• _Exercise objective_: Copy the data verbatim and leave out every picture.

Information shown Block Start

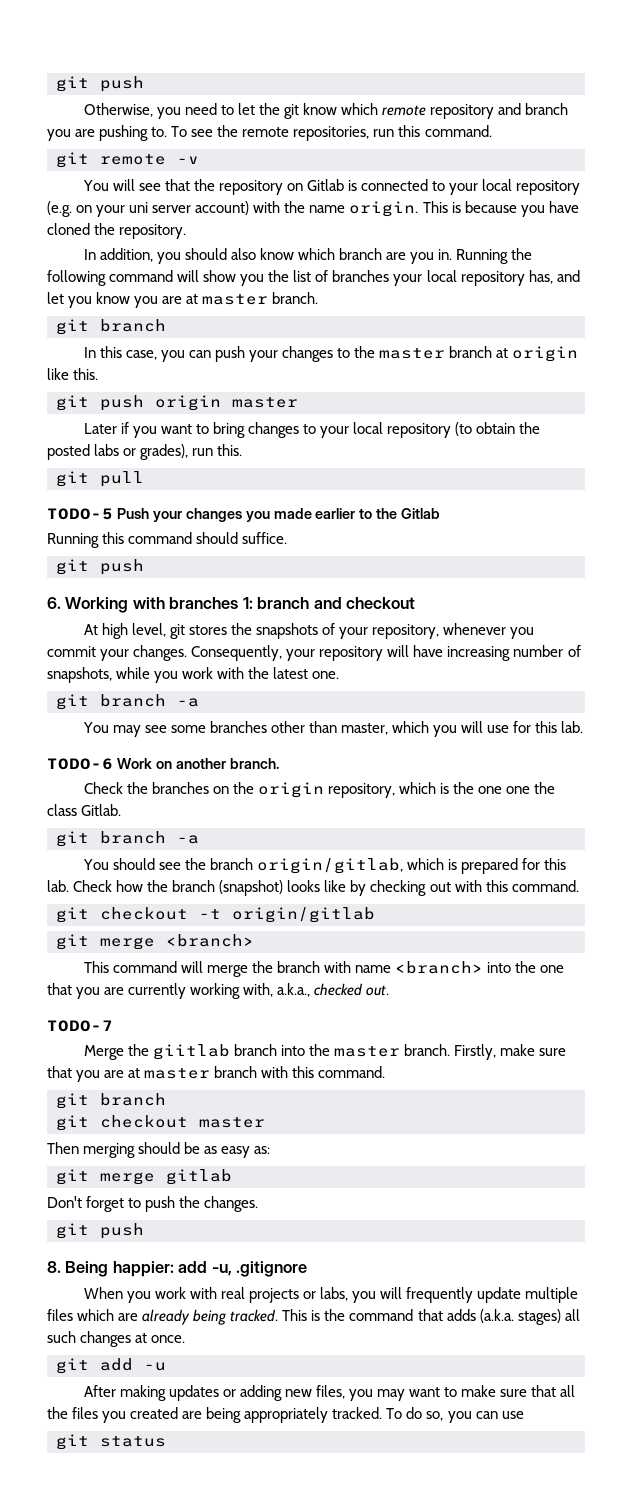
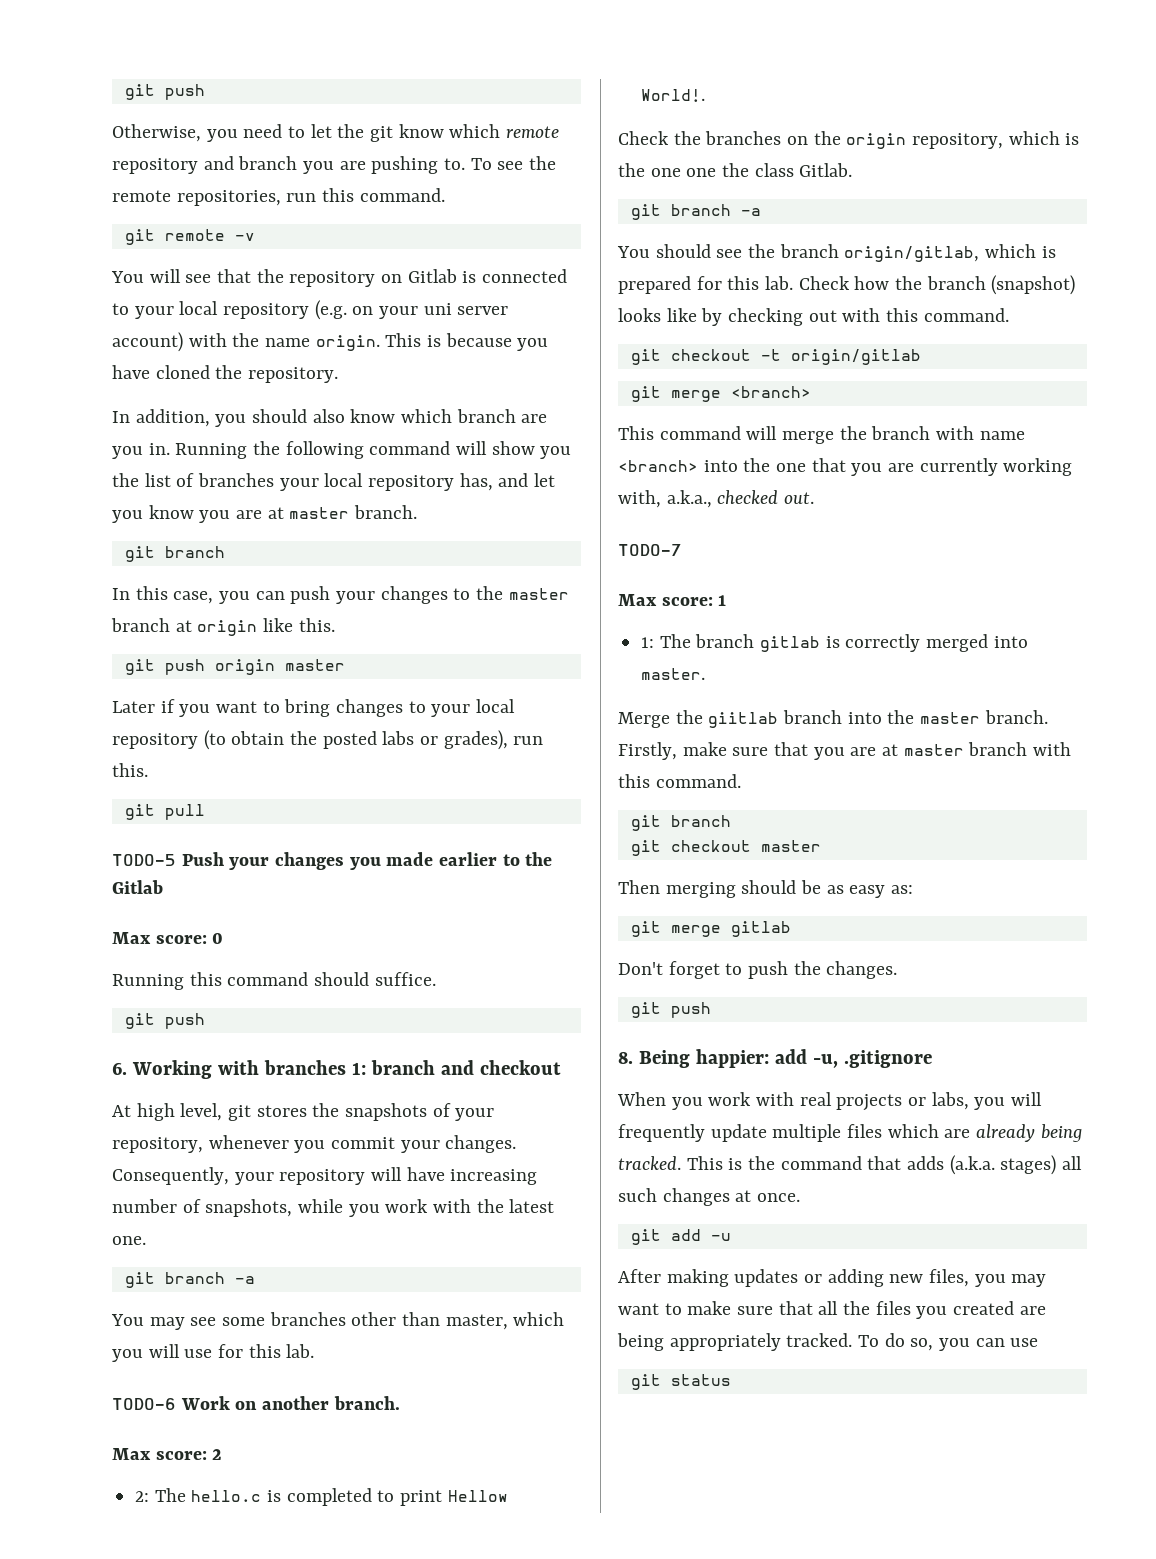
(441, 513) none -> [112,932,224,944] // Max score: 0
(279, 763) none -> [112,1448,223,1460] [135,1488,508,1506] [641,89,706,102] // Max score: 2 // 2: The hello.c is completed to print Hellow World!.
(113, 1026) none -> [618,594,727,606] [641,634,1028,652] [641,668,706,680] // Max score: 1 // 1: The branch gitlab is correctly merged into master.

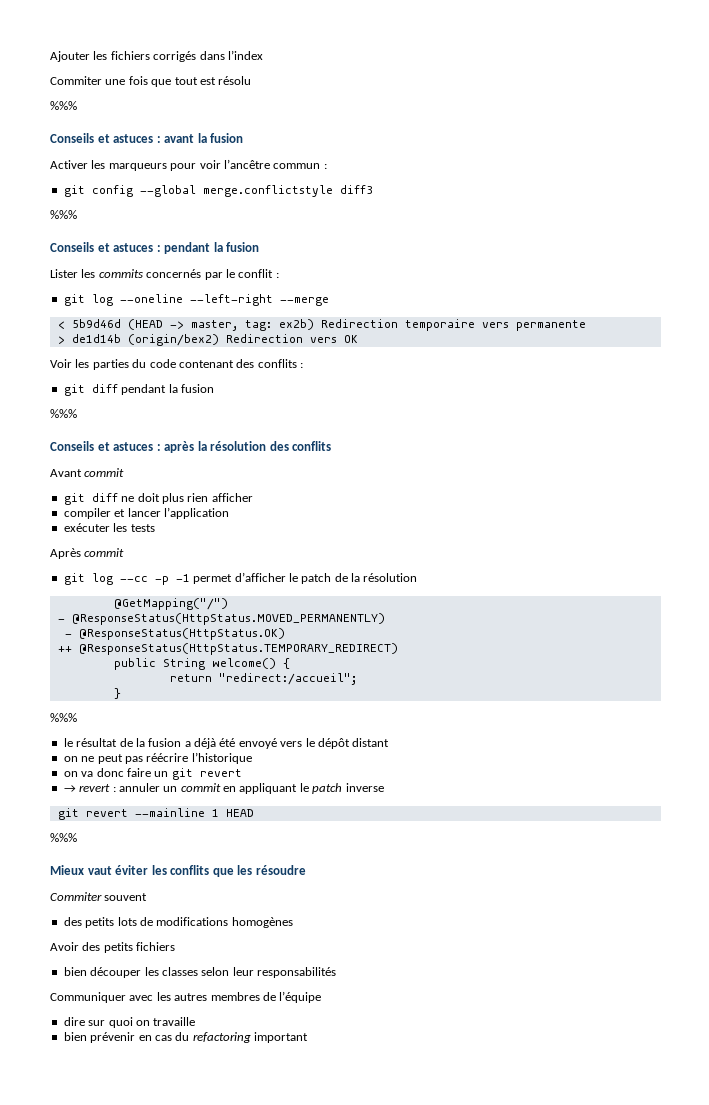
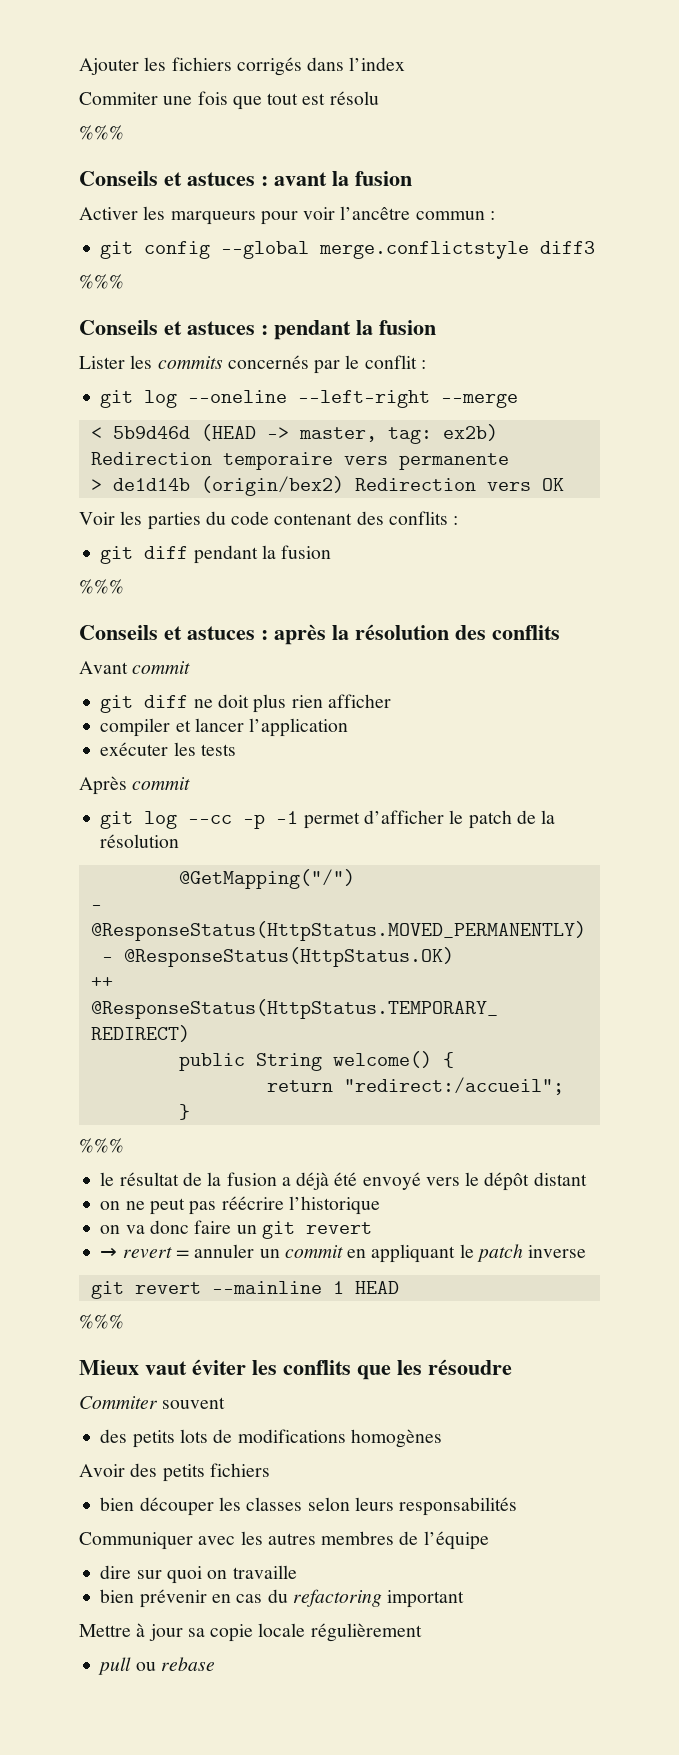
[112,787,116,792] : -> [175,1250,189,1258] =
[232,967,254,976] leur -> [354,1497,394,1511] leurs
(308, 1037) none -> [79,1623,422,1642] [98,1657,215,1675] // Mettre à jour sa copie locale régulièrement // pull ou rebase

Information shown Block End

• _Output_:
(441, 513) none -> [112,932,224,944] // Max score: 0
(279, 763) none -> [112,1448,223,1460] [135,1488,508,1506] [641,89,706,102] // Max score: 2 // 2: The hello.c is completed to print Hellow World!.
(113, 1026) none -> [618,594,727,606] [641,634,1028,652] [641,668,706,680] // Max score: 1 // 1: The branch gitlab is correctly merged into master.

[112,787,116,792] : -> [175,1250,189,1258] =
[232,967,254,976] leur -> [354,1497,394,1511] leurs
(308, 1037) none -> [79,1623,422,1642] [98,1657,215,1675] // Mettre à jour sa copie locale régulièrement // pull ou rebase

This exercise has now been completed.